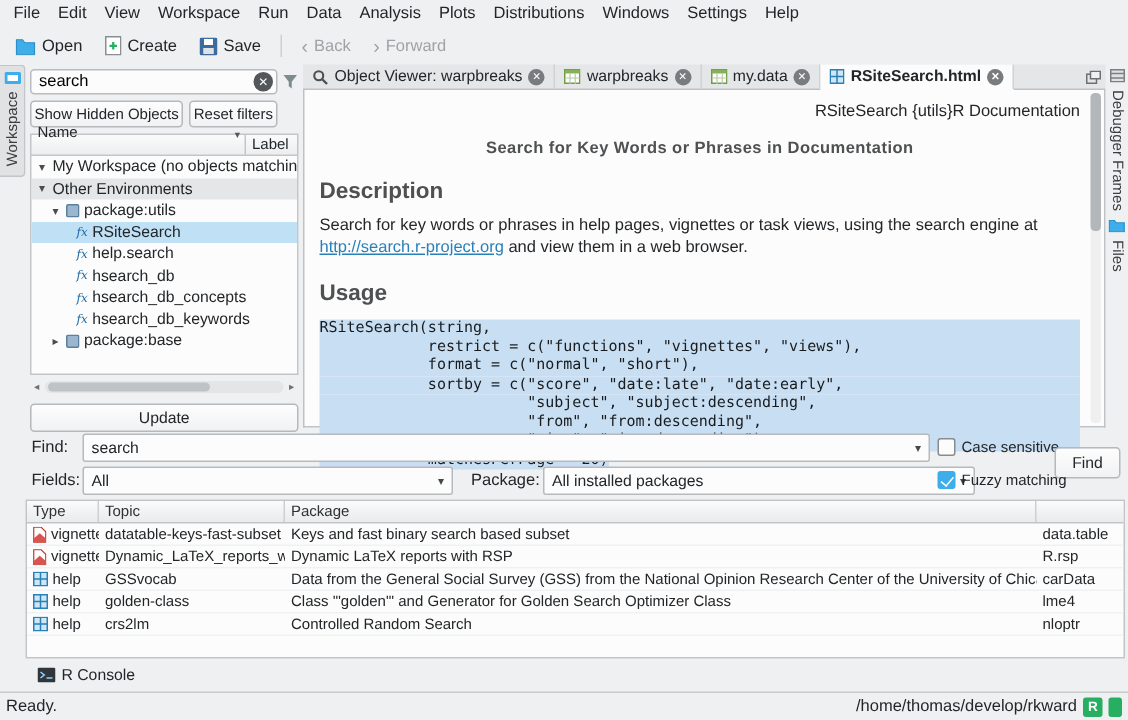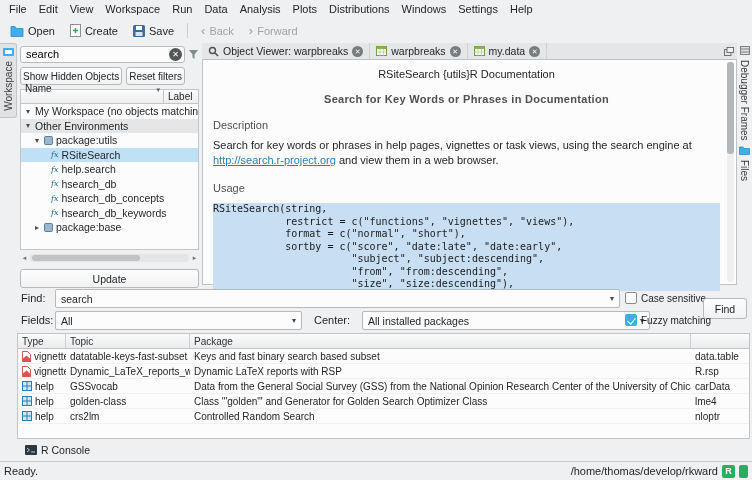--- a/index.html
+++ b/index.html
@@ -283,6 +283,16 @@
     <span>my.data</span>
     <span class="tclose">✕</span>
   </div>
+  <div class="dtab active">
+    <span>
+        <svg width="10" height="10" viewBox="0 0 10 10">
+          <rect x="0.5" y="0.5" width="9" height="9" fill="#cfe6f5" stroke="#2980b9"></rect>
+          <path d="M5 0.5v9M0.5 5h9" stroke="#2980b9"></path>
+        </svg>
+      </span>
+    <span>RSiteSearch.html</span>
+    <span class="tclose">✕</span>
+  </div>
   <span class="float">
       <svg width="10" height="9" viewBox="0 0 10 9">
         <rect x="0.5" y="2.5" width="6.5" height="6" fill="none" stroke="#6d7072"></rect>

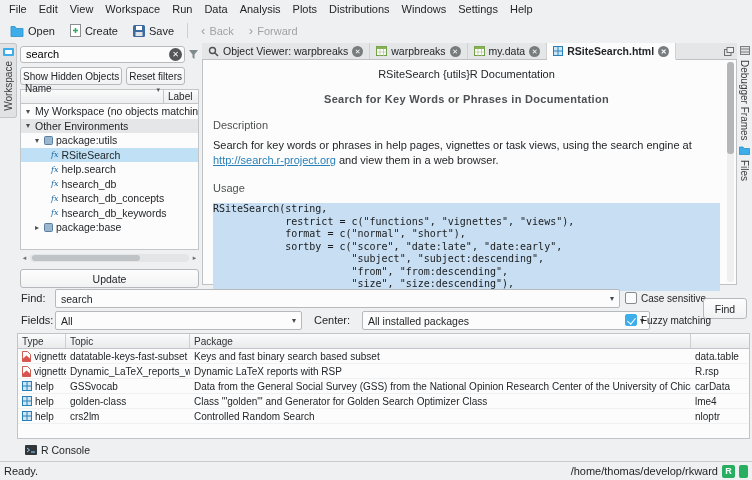--- a/index.html
+++ b/index.html
@@ -64,7 +64,7 @@
   .doc{position:absolute;left:202px;top:60px;right:15px;height:225px;background:#fcfcfc;border:1px solid #bfc2c4;border-top:none;padding:8px 16px 6px 10px}
   .doc-sb{position:absolute;top:2px;right:2px;bottom:2px;width:7px;background:#efefef;border-radius:3px}
   .doc-sb .thumb{position:absolute;top:0;left:0;width:7px;height:42%;background:#b4b7b9;border-radius:3px}
-  .doc-head{display:flex;justify-content:center}
+  .doc-head{display:flex;justify-content:flex-end}
   .doc-title{text-align:center;font-weight:bold;color:#4e5052;margin-top:13px;letter-spacing:.3px}
   .doc-h{font-size:11px;color:#4e5052;margin-top:14px;font-weight:normal}
   .doc-p{margin-top:7px;line-height:15px;max-width:502px}

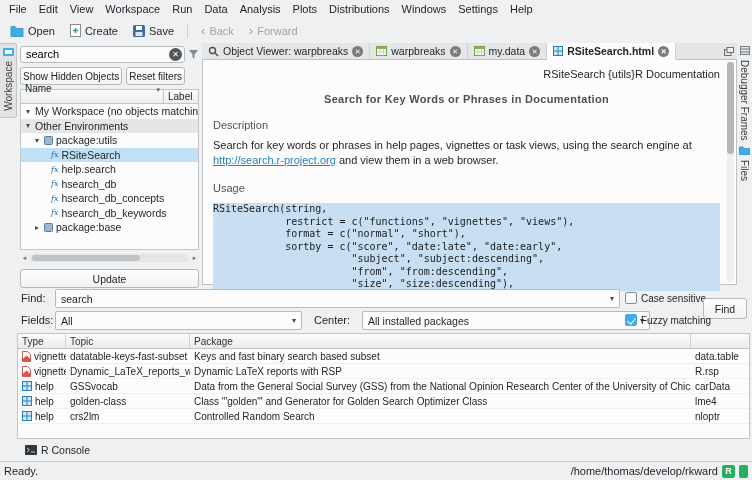--- a/index.html
+++ b/index.html
@@ -66,7 +66,7 @@
   .doc-sb .thumb{position:absolute;top:0;left:0;width:7px;height:42%;background:#b4b7b9;border-radius:3px}
   .doc-head{display:flex;justify-content:flex-end}
   .doc-title{text-align:center;font-weight:bold;color:#4e5052;margin-top:13px;letter-spacing:.3px}
-  .doc-h{font-size:11px;color:#4e5052;margin-top:14px;font-weight:normal}
+  .doc-h{font-size:15px;color:#4e5052;margin-top:14px;font-weight:bold}
   .doc-p{margin-top:7px;line-height:15px;max-width:502px}
   .doc-link{color:#2980b9;text-decoration:underline}
   .code{margin-top:9px;font-family:"DejaVu Sans Mono",monospace;font-size:10px;line-height:12.5px;white-space:pre;color:#191c1e}

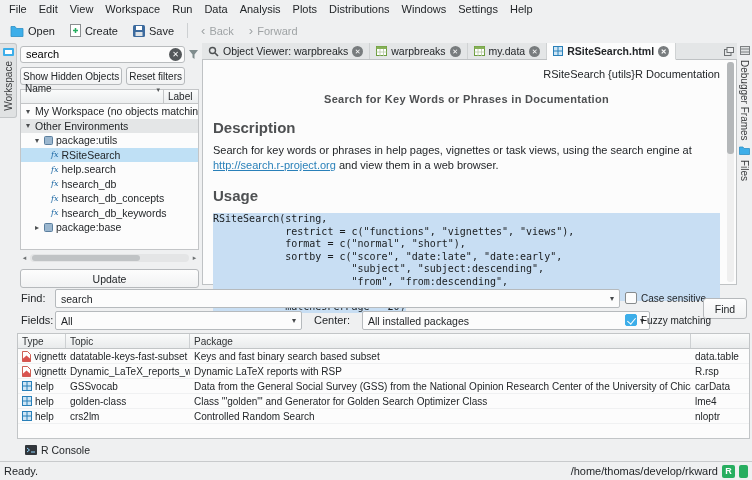--- a/index.html
+++ b/index.html
@@ -349,7 +349,7 @@
     <span>All</span>
     <span class="ar">▾</span>
   </div>
-  <span class="lbl" style="left:297px;top:27px">Center:</span>
+  <span class="lbl" style="left:297px;top:27px">Package:</span>
   <div class="combo" style="left:345px;top:24px;width:288px">
     <span>All installed packages</span>
     <span class="ar">▾</span>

- WORK TASK
With the pictures left out, output all the entries exactly.

- REPLY
--- a/index.html
+++ b/index.html
@@ -283,6 +283,16 @@
     <span>my.data</span>
     <span class="tclose">✕</span>
   </div>
+  <div class="dtab active">
+    <span>
+        <svg width="10" height="10" viewBox="0 0 10 10">
+          <rect x="0.5" y="0.5" width="9" height="9" fill="#cfe6f5" stroke="#2980b9"></rect>
+          <path d="M5 0.5v9M0.5 5h9" stroke="#2980b9"></path>
+        </svg>
+      </span>
+    <span>RSiteSearch.html</span>
+    <span class="tclose">✕</span>
+  </div>
   <span class="float">
       <svg width="10" height="9" viewBox="0 0 10 9">
         <rect x="0.5" y="2.5" width="6.5" height="6" fill="none" stroke="#6d7072"></rect>

--- a/index.html
+++ b/index.html
@@ -64,7 +64,7 @@
   .doc{position:absolute;left:202px;top:60px;right:15px;height:225px;background:#fcfcfc;border:1px solid #bfc2c4;border-top:none;padding:8px 16px 6px 10px}
   .doc-sb{position:absolute;top:2px;right:2px;bottom:2px;width:7px;background:#efefef;border-radius:3px}
   .doc-sb .thumb{position:absolute;top:0;left:0;width:7px;height:42%;background:#b4b7b9;border-radius:3px}
-  .doc-head{display:flex;justify-content:center}
+  .doc-head{display:flex;justify-content:flex-end}
   .doc-title{text-align:center;font-weight:bold;color:#4e5052;margin-top:13px;letter-spacing:.3px}
   .doc-h{font-size:11px;color:#4e5052;margin-top:14px;font-weight:normal}
   .doc-p{margin-top:7px;line-height:15px;max-width:502px}

--- a/index.html
+++ b/index.html
@@ -66,7 +66,7 @@
   .doc-sb .thumb{position:absolute;top:0;left:0;width:7px;height:42%;background:#b4b7b9;border-radius:3px}
   .doc-head{display:flex;justify-content:flex-end}
   .doc-title{text-align:center;font-weight:bold;color:#4e5052;margin-top:13px;letter-spacing:.3px}
-  .doc-h{font-size:11px;color:#4e5052;margin-top:14px;font-weight:normal}
+  .doc-h{font-size:15px;color:#4e5052;margin-top:14px;font-weight:bold}
   .doc-p{margin-top:7px;line-height:15px;max-width:502px}
   .doc-link{color:#2980b9;text-decoration:underline}
   .code{margin-top:9px;font-family:"DejaVu Sans Mono",monospace;font-size:10px;line-height:12.5px;white-space:pre;color:#191c1e}

--- a/index.html
+++ b/index.html
@@ -349,7 +349,7 @@
     <span>All</span>
     <span class="ar">▾</span>
   </div>
-  <span class="lbl" style="left:297px;top:27px">Center:</span>
+  <span class="lbl" style="left:297px;top:27px">Package:</span>
   <div class="combo" style="left:345px;top:24px;width:288px">
     <span>All installed packages</span>
     <span class="ar">▾</span>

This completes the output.